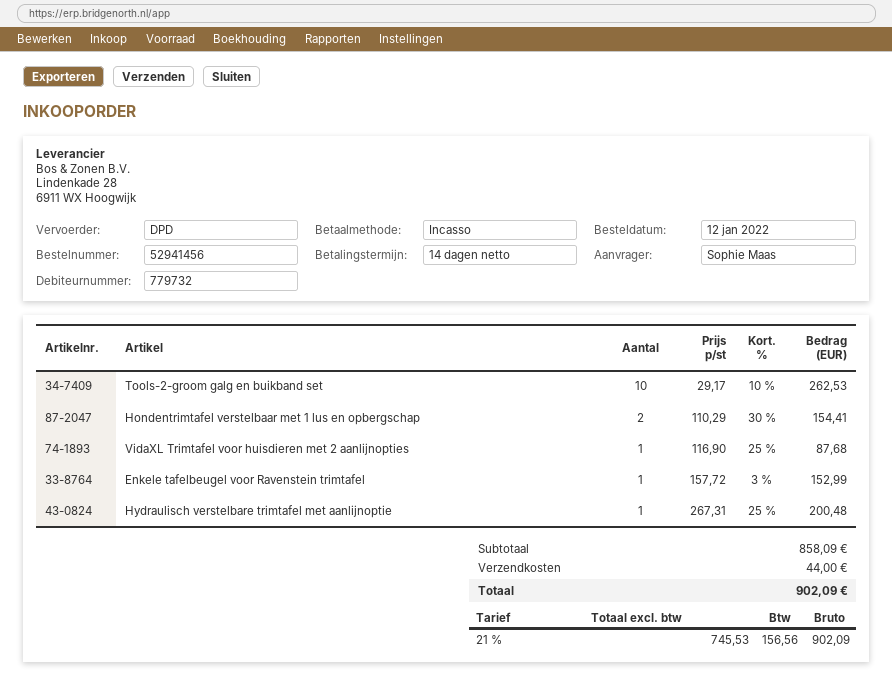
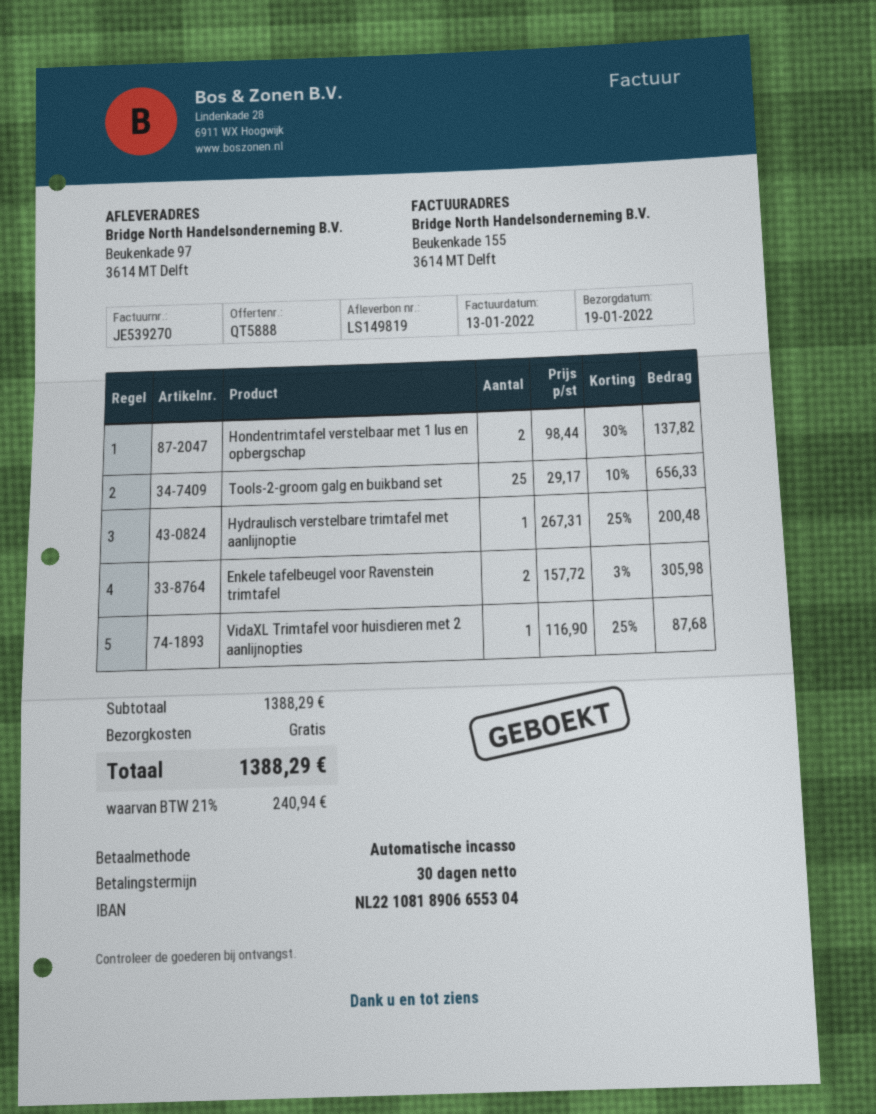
payment terms: 14 days -> 30 days
Tools-2-groom galg en buikband set: 10 x 29.17 - 10% = 262.53 -> 25 x 29.17 - 10% = 656.33
Hondentrimtafel verstelbaar met 1 lus en opbergschap: 2 x 110.29 - 30% = 154.41 -> 2 x 98.44 - 30% = 137.82
Enkele tafelbeugel voor Ravenstein trimtafel: 1 x 157.72 - 3% = 152.99 -> 2 x 157.72 - 3% = 305.98
subtotal: 858.09 -> 1388.29
shipping: 44.00 -> 0.00
tax: 21% = 156.56 -> 21% = 240.94
total: 902.09 -> 1388.29

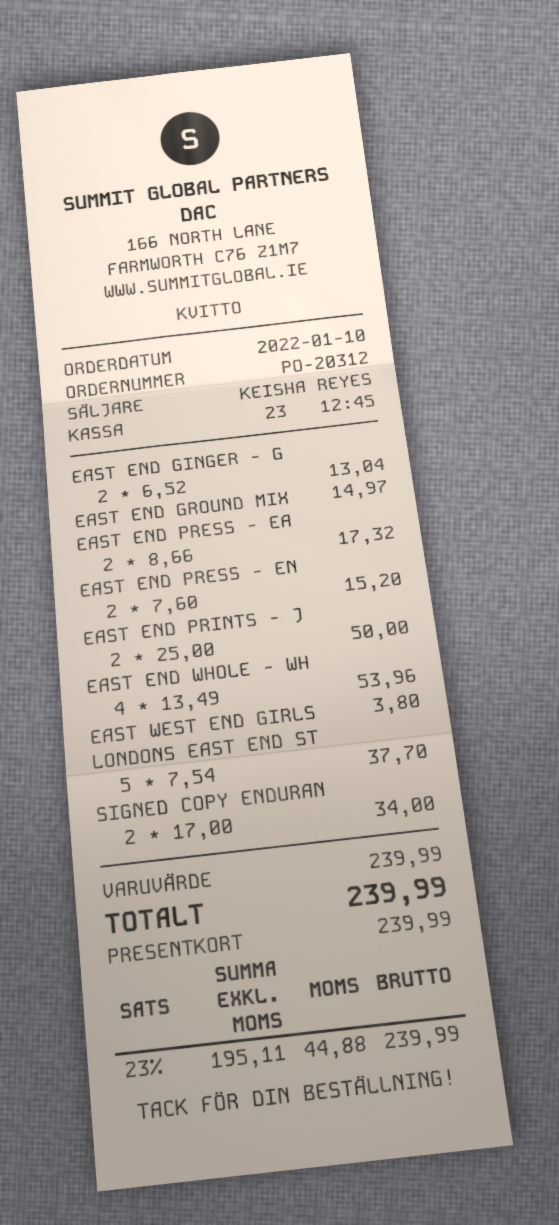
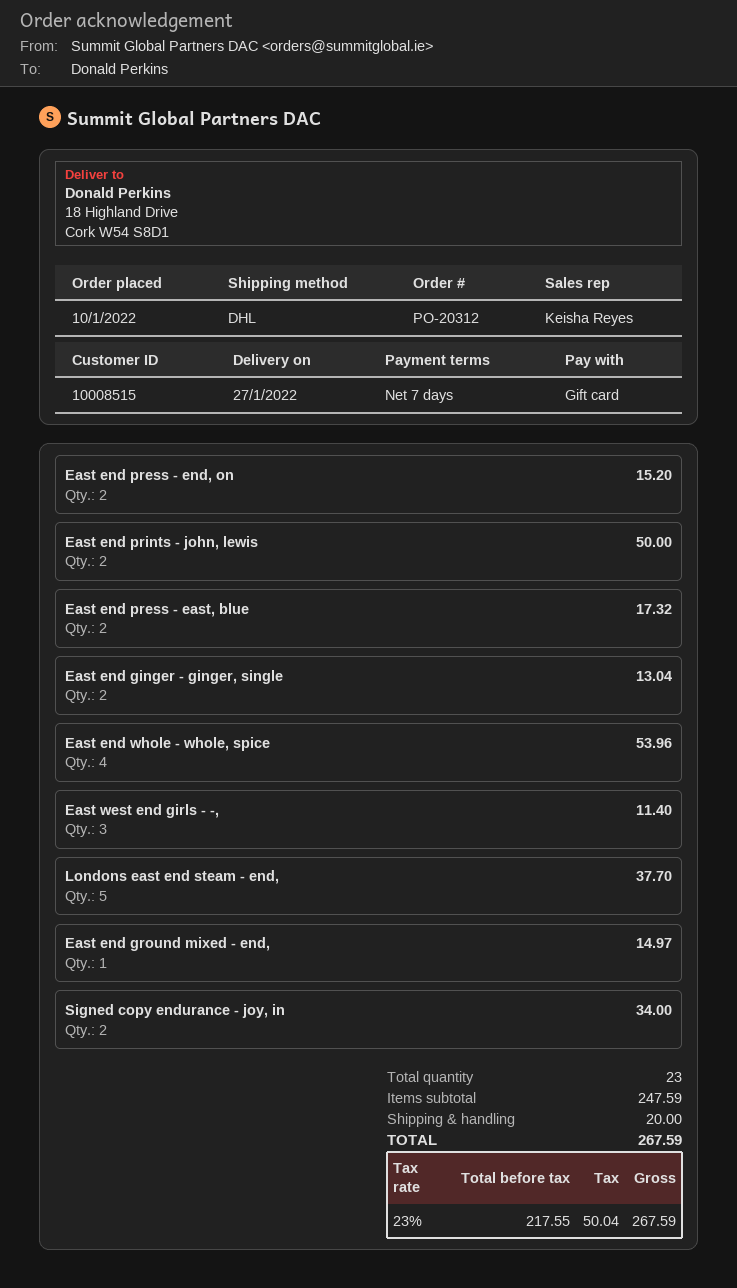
EAST WEST END GIRLS: 1 for 3.80 -> 3 for 11.40
subtotal: 239.99 -> 247.59
shipping: none -> 20.00
net: 195.11 -> 217.55
tax: 23% = 44.88 -> 23% = 50.04
total: 239.99 -> 267.59

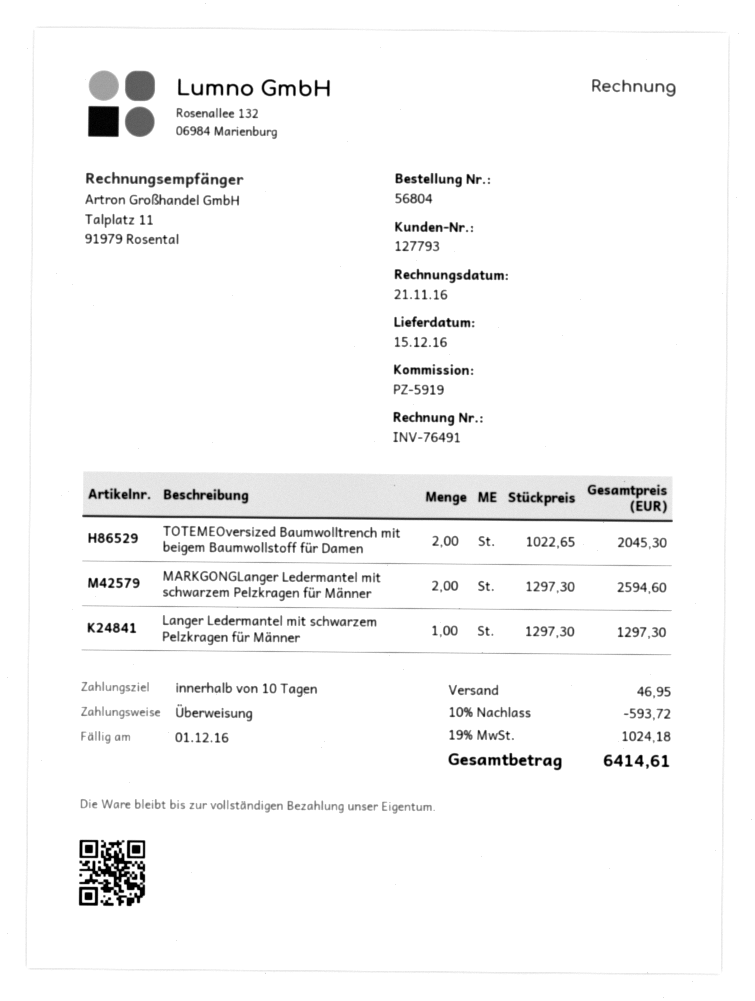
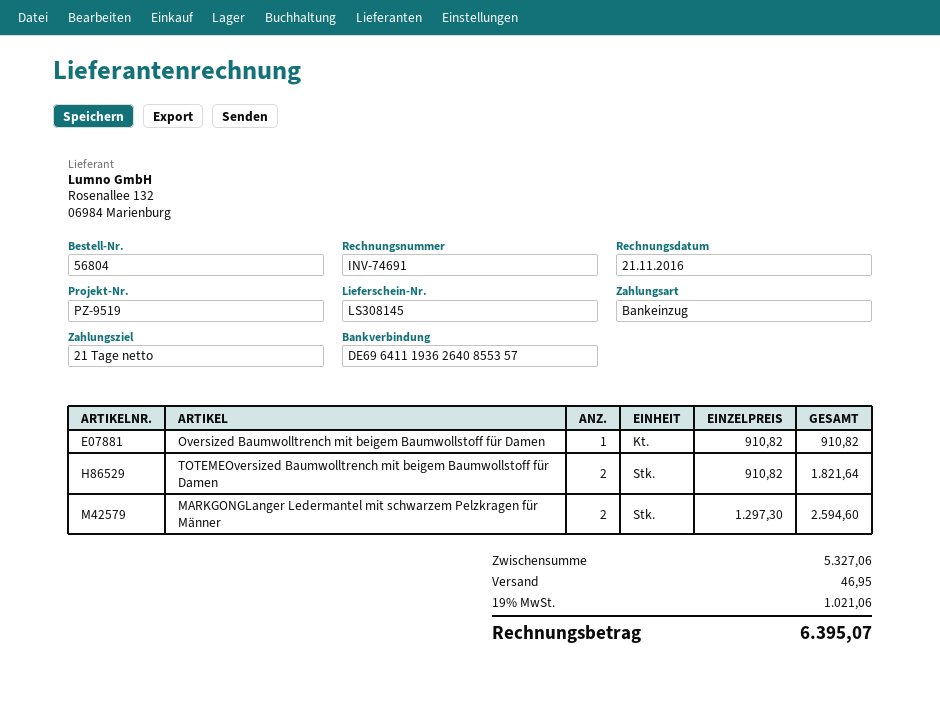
invoice number: INV-76491 -> INV-74691
payment terms: 10 days -> 21 days
reference: PZ-5919 -> PZ-9519
payment method: bank transfer -> direct debit
TOTEMEOversized Baumwolltrench mit beigem Baumwollstoff für Damen: 2 x 1022.65 = 2045.30 -> 2 x 910.82 = 1821.64
Langer Ledermantel mit schwarzem Pelzkragen für Männer: 1 x 1297.30 = 1297.30 -> none
Oversized Baumwolltrench mit beigem Baumwollstoff für Damen: none -> 1 x 910.82 = 910.82
discount: 10% = 593.72 -> none
tax: 19% = 1024.18 -> 19% = 1021.06
total: 6414.61 -> 6395.07

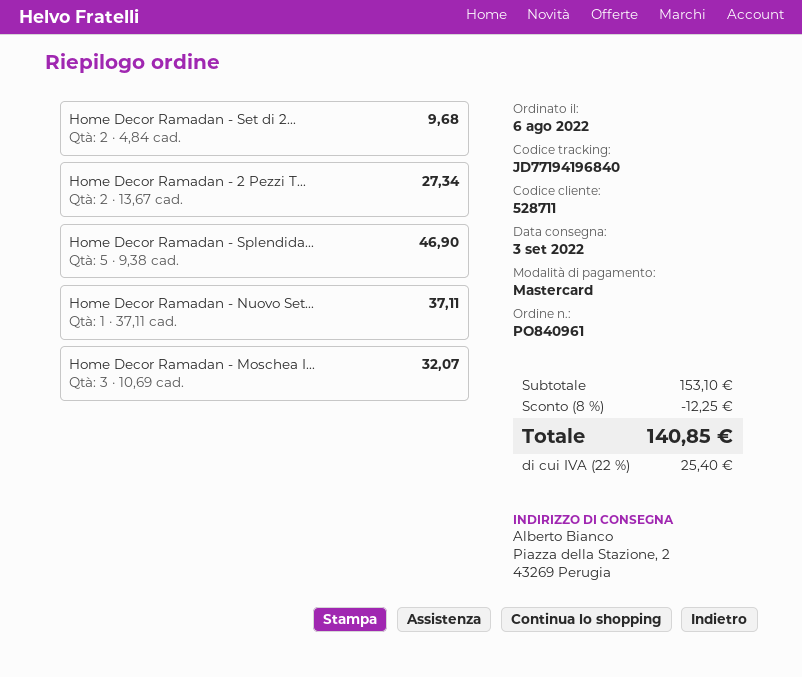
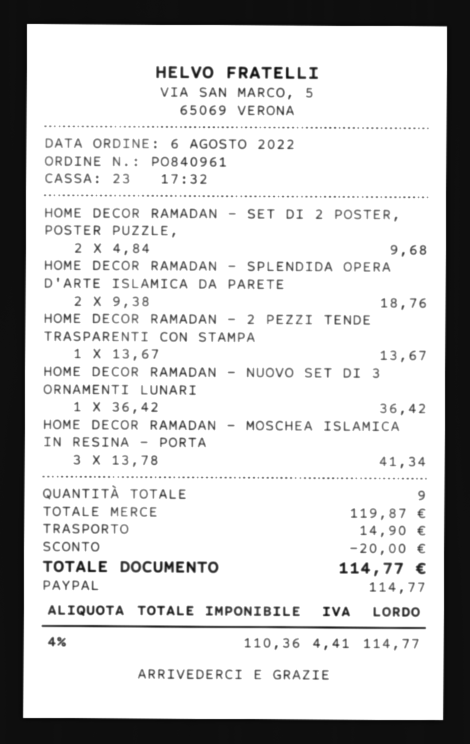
payment method: Mastercard -> PayPal
Home Decor Ramadan - 2 Pezzi T...: 2 x 13.67 = 27.34 -> 1 x 13.67 = 13.67
Home Decor Ramadan - Splendida...: 5 x 9.38 = 46.90 -> 2 x 9.38 = 18.76
Home Decor Ramadan - Nuovo Set...: 1 x 37.11 = 37.11 -> 1 x 36.42 = 36.42
Home Decor Ramadan - Moschea I...: 3 x 10.69 = 32.07 -> 3 x 13.78 = 41.34
subtotal: 153.10 -> 119.87
discount: 12.25 -> 20.00
shipping: none -> 14.90
tax: 22% = 25.40 -> 4% = 4.41
total: 140.85 -> 114.77

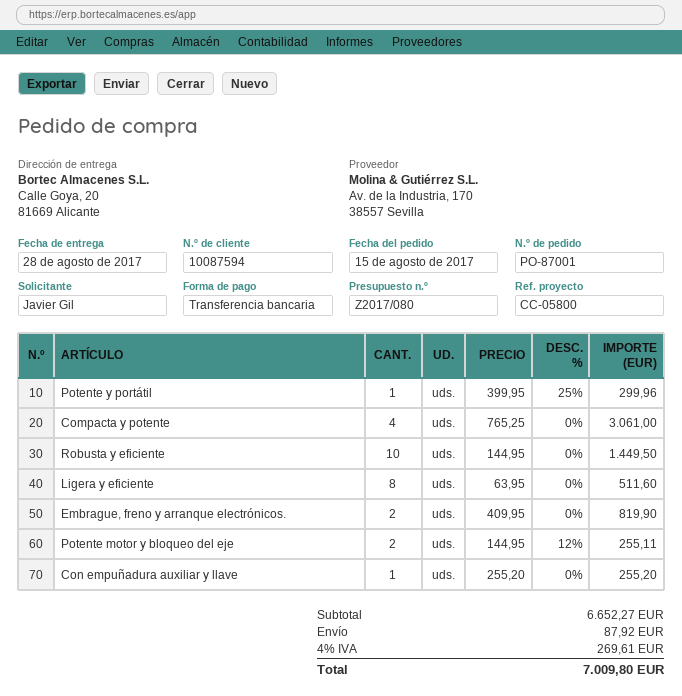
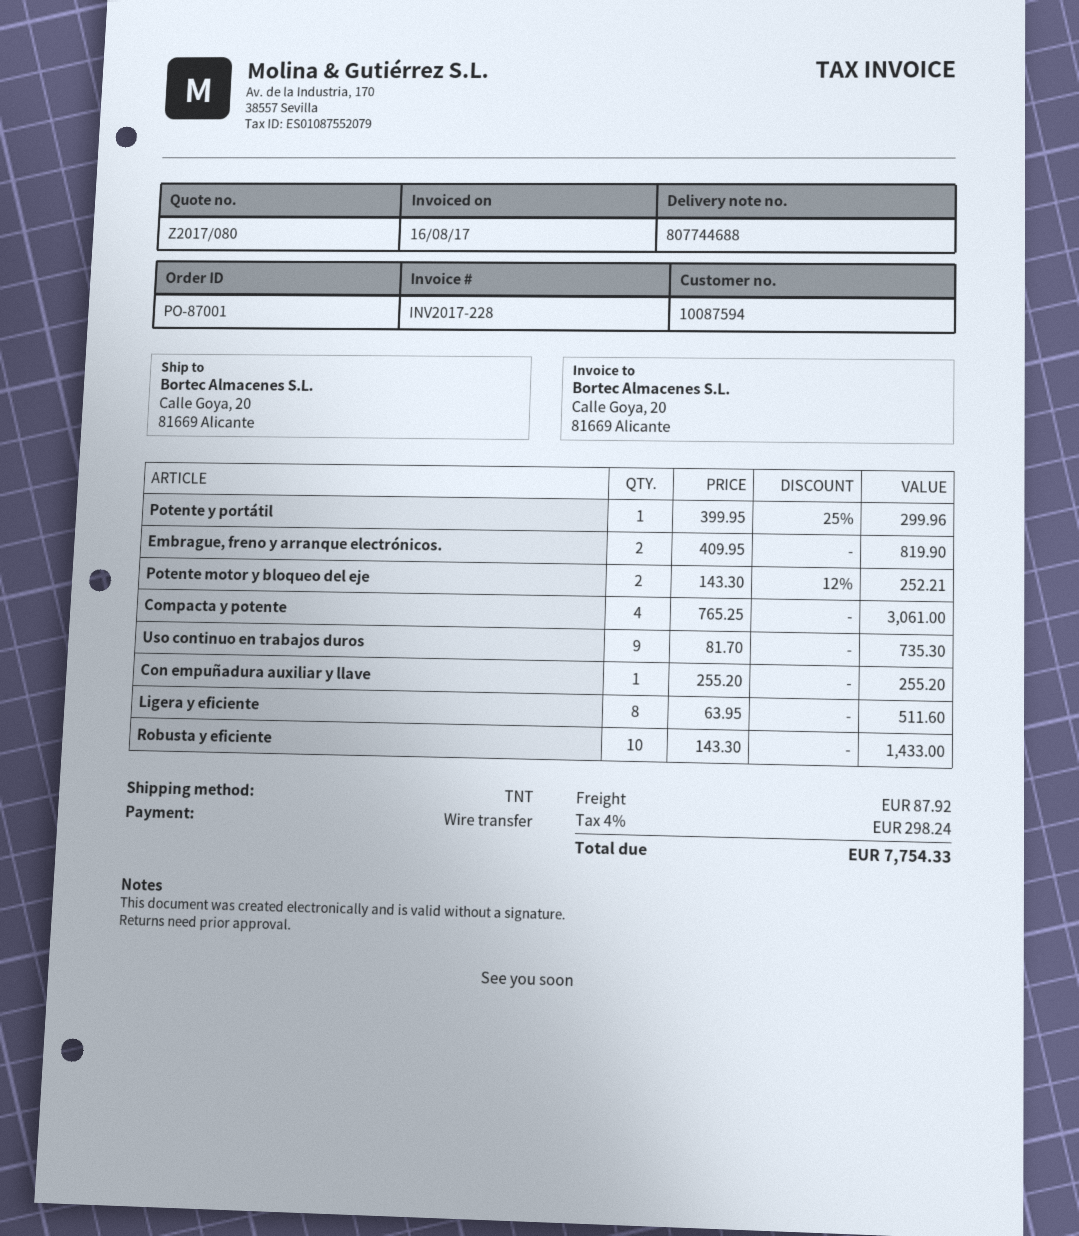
Robusta y eficiente: 10 x 144.95 = 1449.50 -> 10 x 143.30 = 1433.00
Potente motor y bloqueo del eje: 2 x 144.95 - 12% = 255.11 -> 2 x 143.30 - 12% = 252.21
Uso continuo en trabajos duros: none -> 9 x 81.70 = 735.30
tax: 4% = 269.61 -> 4% = 298.24
total: 7009.80 -> 7754.33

-----

EXERCISE AIM: In the data above, the line containing "discount: 12.25 -> 20.00" and all lines after it are to be reproduced exactly, leaving out the pictures.

WRITTEN RESPONSE:
discount: 12.25 -> 20.00
shipping: none -> 14.90
tax: 22% = 25.40 -> 4% = 4.41
total: 140.85 -> 114.77

Robusta y eficiente: 10 x 144.95 = 1449.50 -> 10 x 143.30 = 1433.00
Potente motor y bloqueo del eje: 2 x 144.95 - 12% = 255.11 -> 2 x 143.30 - 12% = 252.21
Uso continuo en trabajos duros: none -> 9 x 81.70 = 735.30
tax: 4% = 269.61 -> 4% = 298.24
total: 7009.80 -> 7754.33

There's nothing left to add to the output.